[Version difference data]
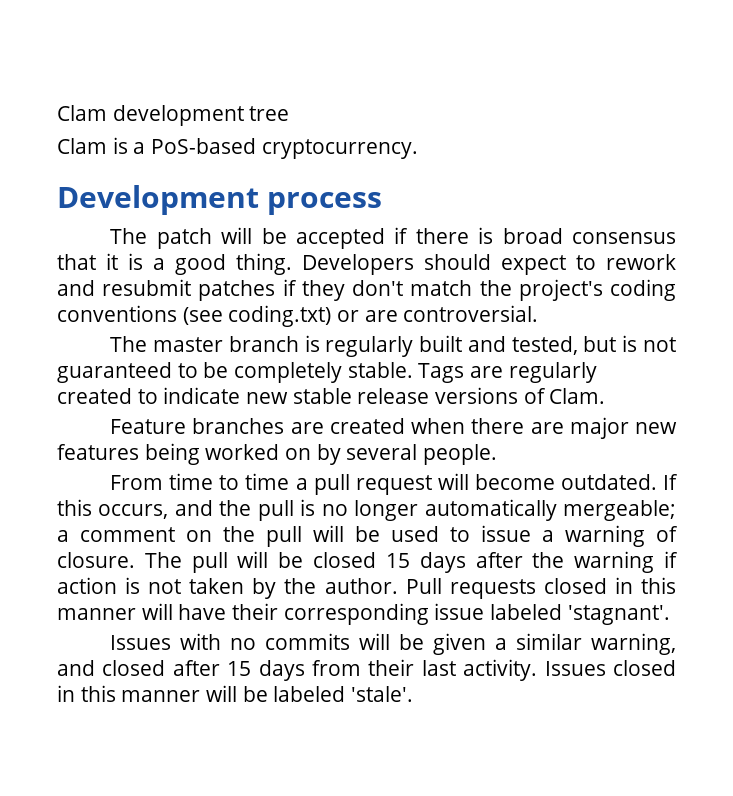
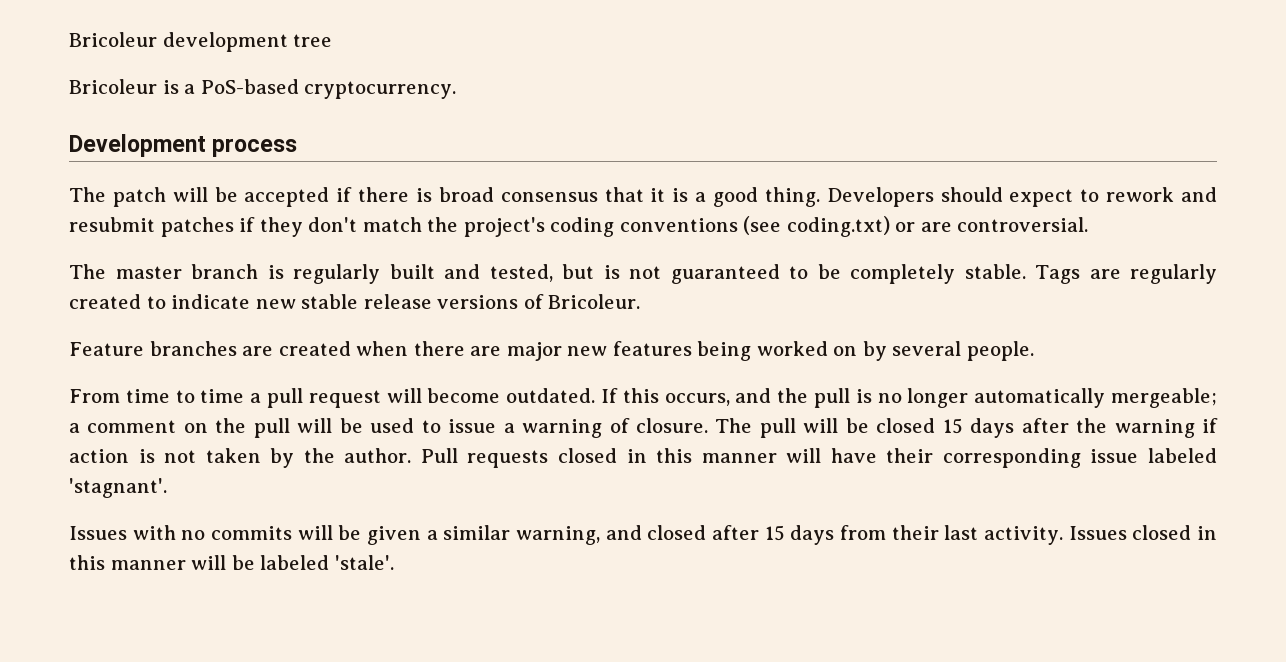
[57,105,107,121] Clam -> [69,32,157,47] Bricoleur
[57,138,107,154] Clam -> [69,79,157,94] Bricoleur
[549,388,606,404] Clam. -> [548,294,641,309] Bricoleur.

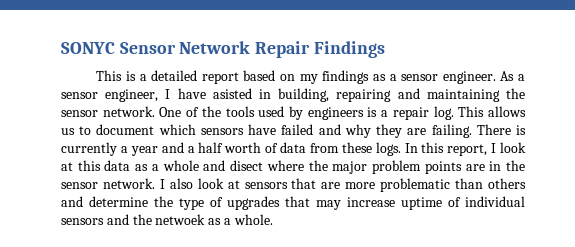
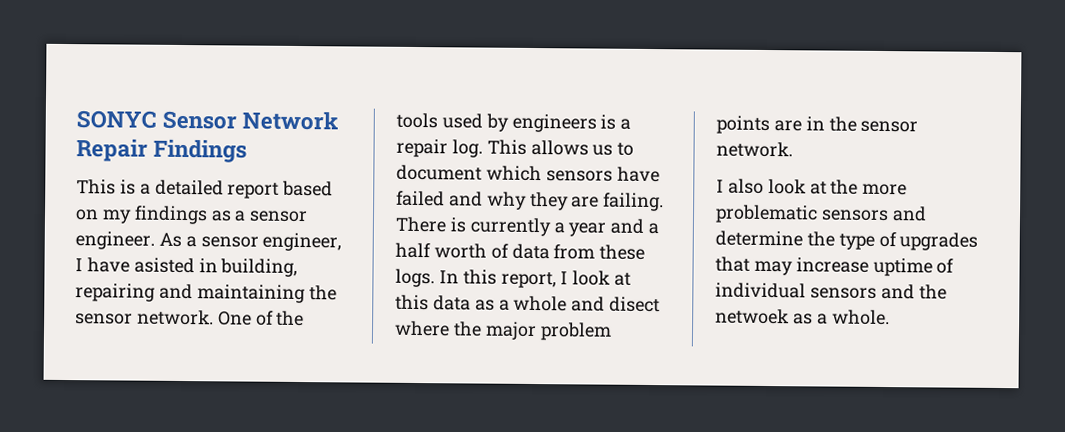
(155, 183) none -> (793, 149) //
[244,178,526,192] sensors that are more problematic than others -> [830,179,908,196] [715,204,889,224] the more problematic sensors

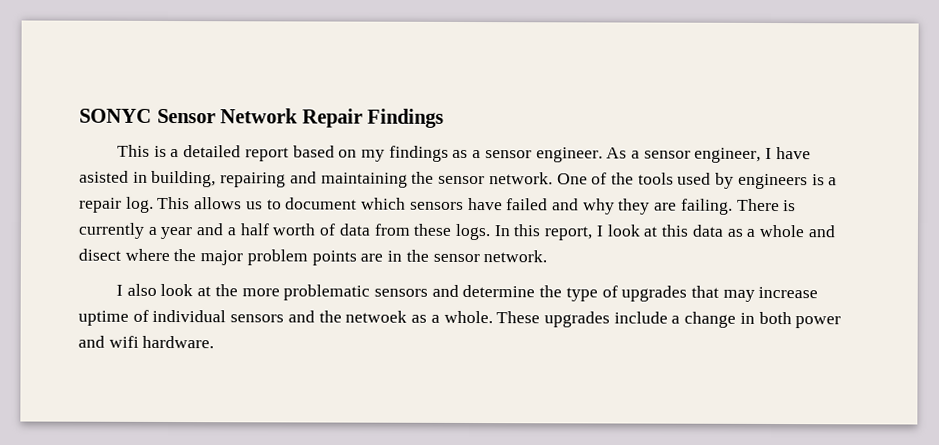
(890, 317) none -> [496,311,842,329] [78,335,215,349] These upgrades include a change in both power and wifi hardware.

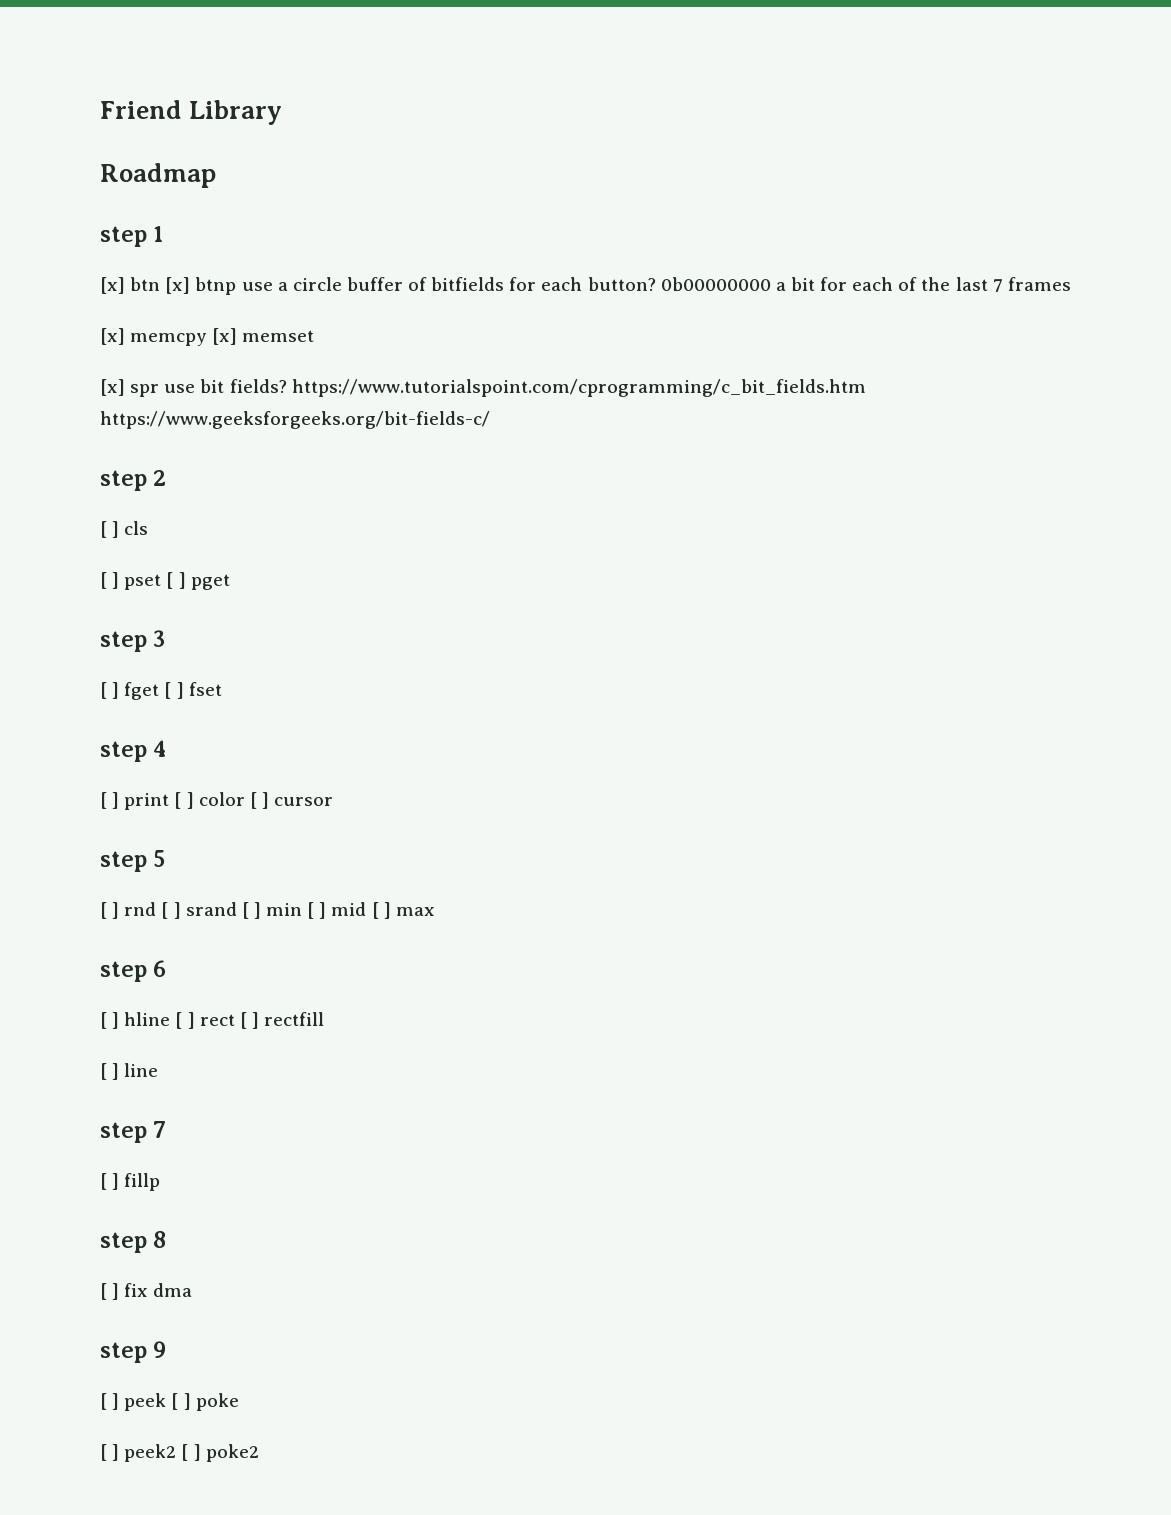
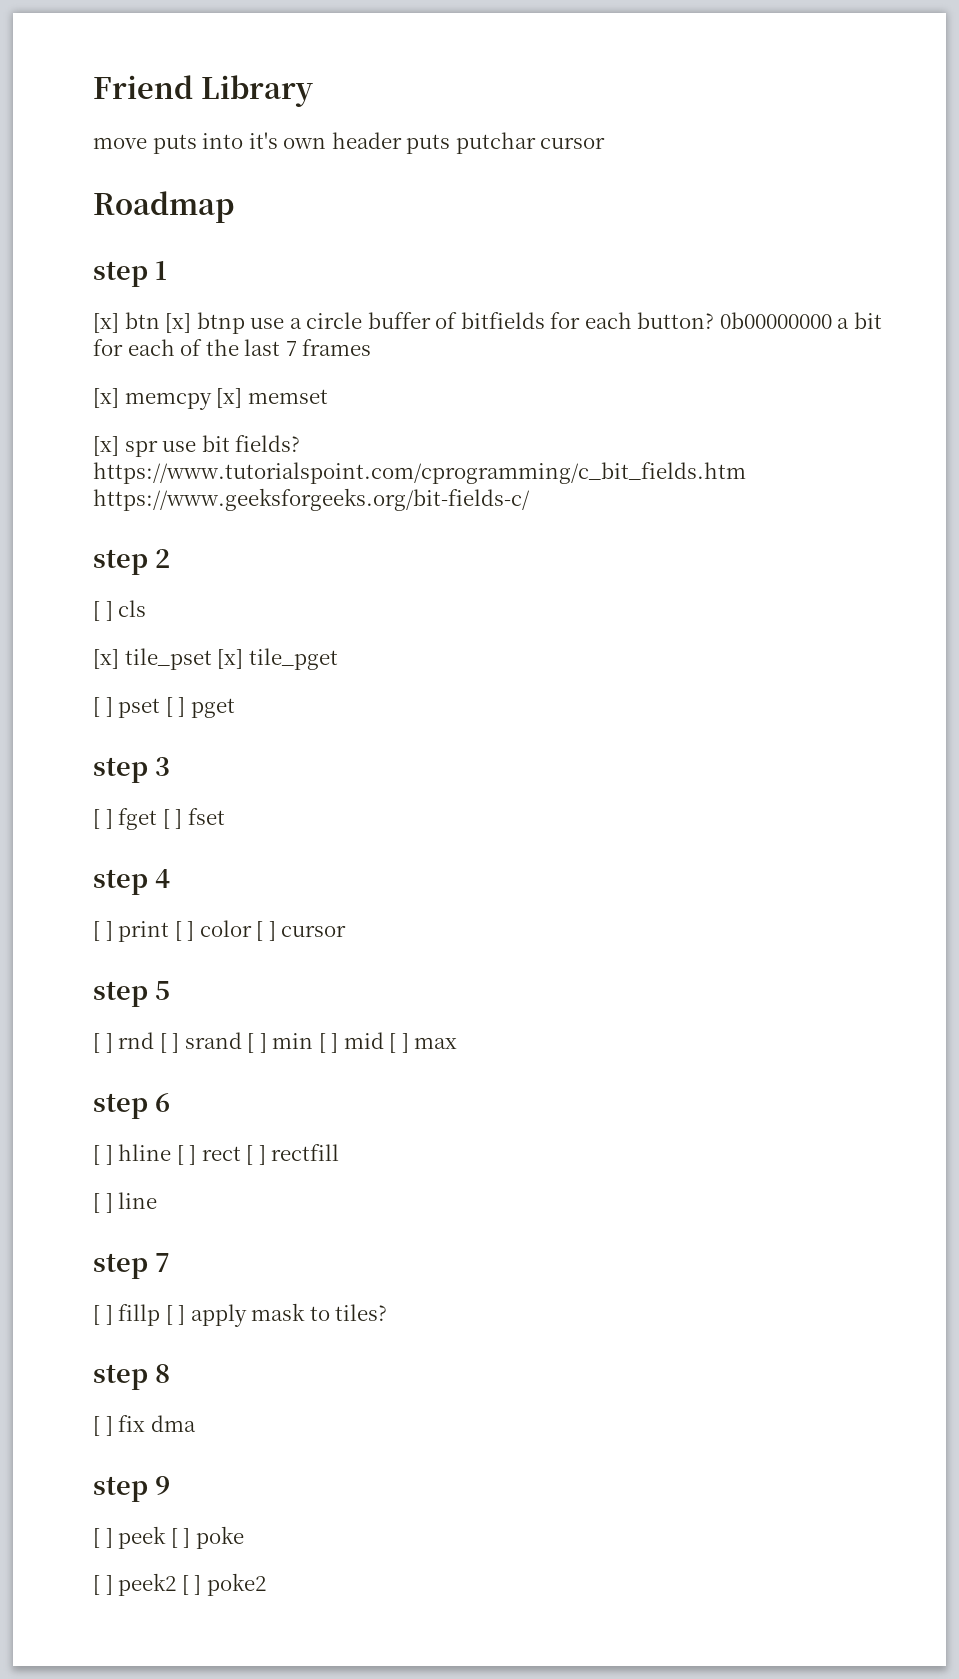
(283, 112) none -> [93,132,606,154] // move puts into it's own header puts putchar cursor
(149, 528) none -> [93,648,338,670] // [x] tile_pset [x] tile_pget
(161, 1182) none -> [165,1303,388,1327] [ ] apply mask to tiles?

▶ [Problem to work on] Each record above must be retyped exactly. Omit the pictures.

▶ [Written answer]
[57,105,107,121] Clam -> [69,32,157,47] Bricoleur
[57,138,107,154] Clam -> [69,79,157,94] Bricoleur
[549,388,606,404] Clam. -> [548,294,641,309] Bricoleur.

(155, 183) none -> (793, 149) //
[244,178,526,192] sensors that are more problematic than others -> [830,179,908,196] [715,204,889,224] the more problematic sensors

(890, 317) none -> [496,311,842,329] [78,335,215,349] These upgrades include a change in both power and wifi hardware.

(283, 112) none -> [93,132,606,154] // move puts into it's own header puts putchar cursor
(149, 528) none -> [93,648,338,670] // [x] tile_pset [x] tile_pget
(161, 1182) none -> [165,1303,388,1327] [ ] apply mask to tiles?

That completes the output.